The rapid (dis)charge capability of Li-ion batteries, an important metric for electric vehicle adoption, strongly depends on transport of ions and solvent within the electrolytic phase. Electrophoretic NMR (eNMR), can directly quantify the direction and magnitude of cation (7Li), anion (19F), and solvent (1H) motion under an applied electric field in Li-ion battery electrolytes. We report 1H eNMR measurements of solvent velocity in model LiTFSI/tetraglyme electrolytes that reveal cation–solvent coordination, complementing molecular dynamics (MD) snapshots. These changes in the velocity of the solvent, a neutral species, underlie concentration-dependent trends in the cation transference number as measured by eNMR. We further corroborate MD solvation motifs in LiTFSI/tetraglyme by rationalizing concentration-dependent 1H NMR shifts through hybrid functional DFT calculations. We explore a theoretical extension of our work wherein transference numbers can in principle be estimated using the measured velocity of a single species.
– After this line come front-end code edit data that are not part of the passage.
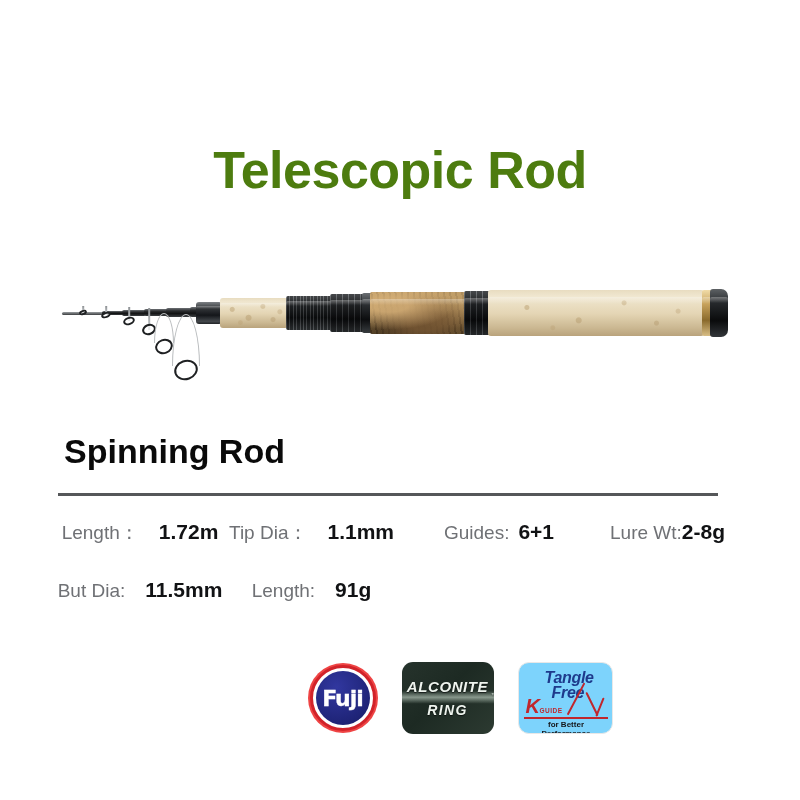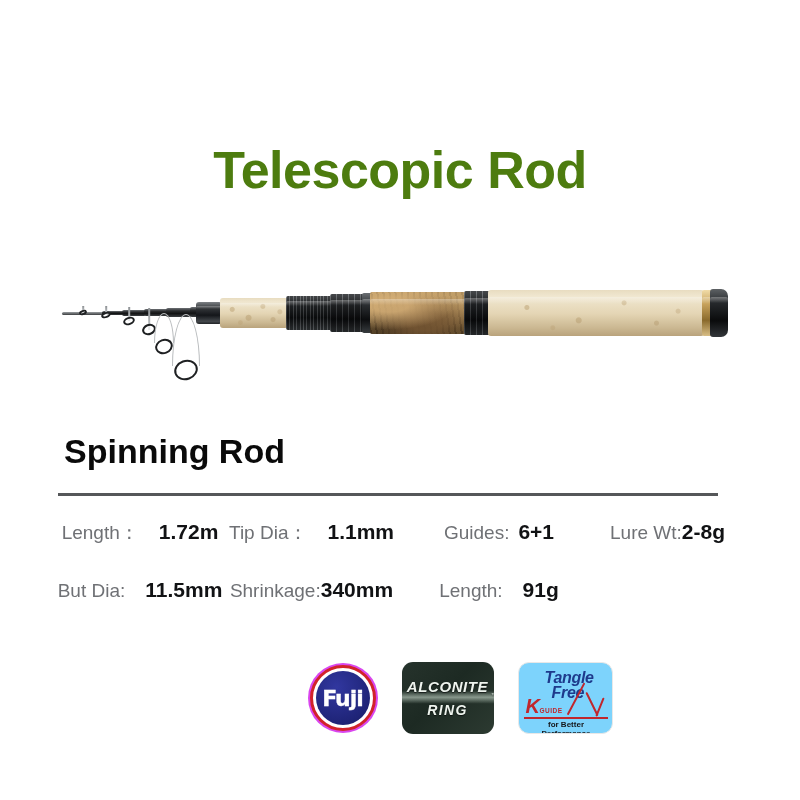--- a/index.html
+++ b/index.html
@@ -138,21 +138,21 @@
   
   .badges {
     position: absolute; left: 0; top: 652px; width: 800px; height: 92px;
     display: flex; justify-content: center; align-items: center; gap: 24px;
     padding-left: 120px;
   }
 
   
   .fuji {
     width: 70px; height: 70px; border-radius: 50%;
-    background: #d946ef;
+    background: #ef4444;
     display: flex; align-items: center; justify-content: center;
     position: relative;
   }
   .fuji .outer {
     position: absolute; inset: 2px; border-radius: 50%;
     border: 3.5px solid #d1232a; background: #fff;
   }
   .fuji .inner {
     position: absolute; inset: 8px; border-radius: 50%;
     background: radial-gradient(circle at 38% 30%, #31379f 0%, #1f2478 70%, #171b5e 100%);
@@ -328,24 +328,20 @@
       <span class="val">6+1</span>
     </div>
 
     <div class="spec tight">
       <span class="lbl">Lure Wt:</span>
       <span class="val">2-8g</span>
     </div>
     <div class="spec">
       <span class="lbl">But Dia:</span>
       <span class="val">11.5mm</span>
-    </div>
-    <div class="spec tight">
-      <span class="lbl">Shrinkage:</span>
-      <span class="val">340mm</span>
     </div>
     <div class="spec">
       <span class="lbl">Length:</span>
       <span class="val">91g</span>
     </div>
   </div>
 
   <div class="badges">
 
     <div class="fuji">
Finally, we extend eNMR measurements to multivalent systems, i.e., polyanionic electrolytes dissolved in carbonate-based solvents, where we measure negative cation velocities that suggest Li+ moves the “wrong way”. Methodological extensions of eNMR will yield spatiotemporal velocity measurements to probe specific solvation structures, aiding in bottom-up design of high-transference electrolytes.

Teaching Interests

Sustainable energy, battery and fuel cell science, and polymeric, ceramic, solid-state and/or hybrid materials chemistry, applications of spectroscopy, diffraction and scattering.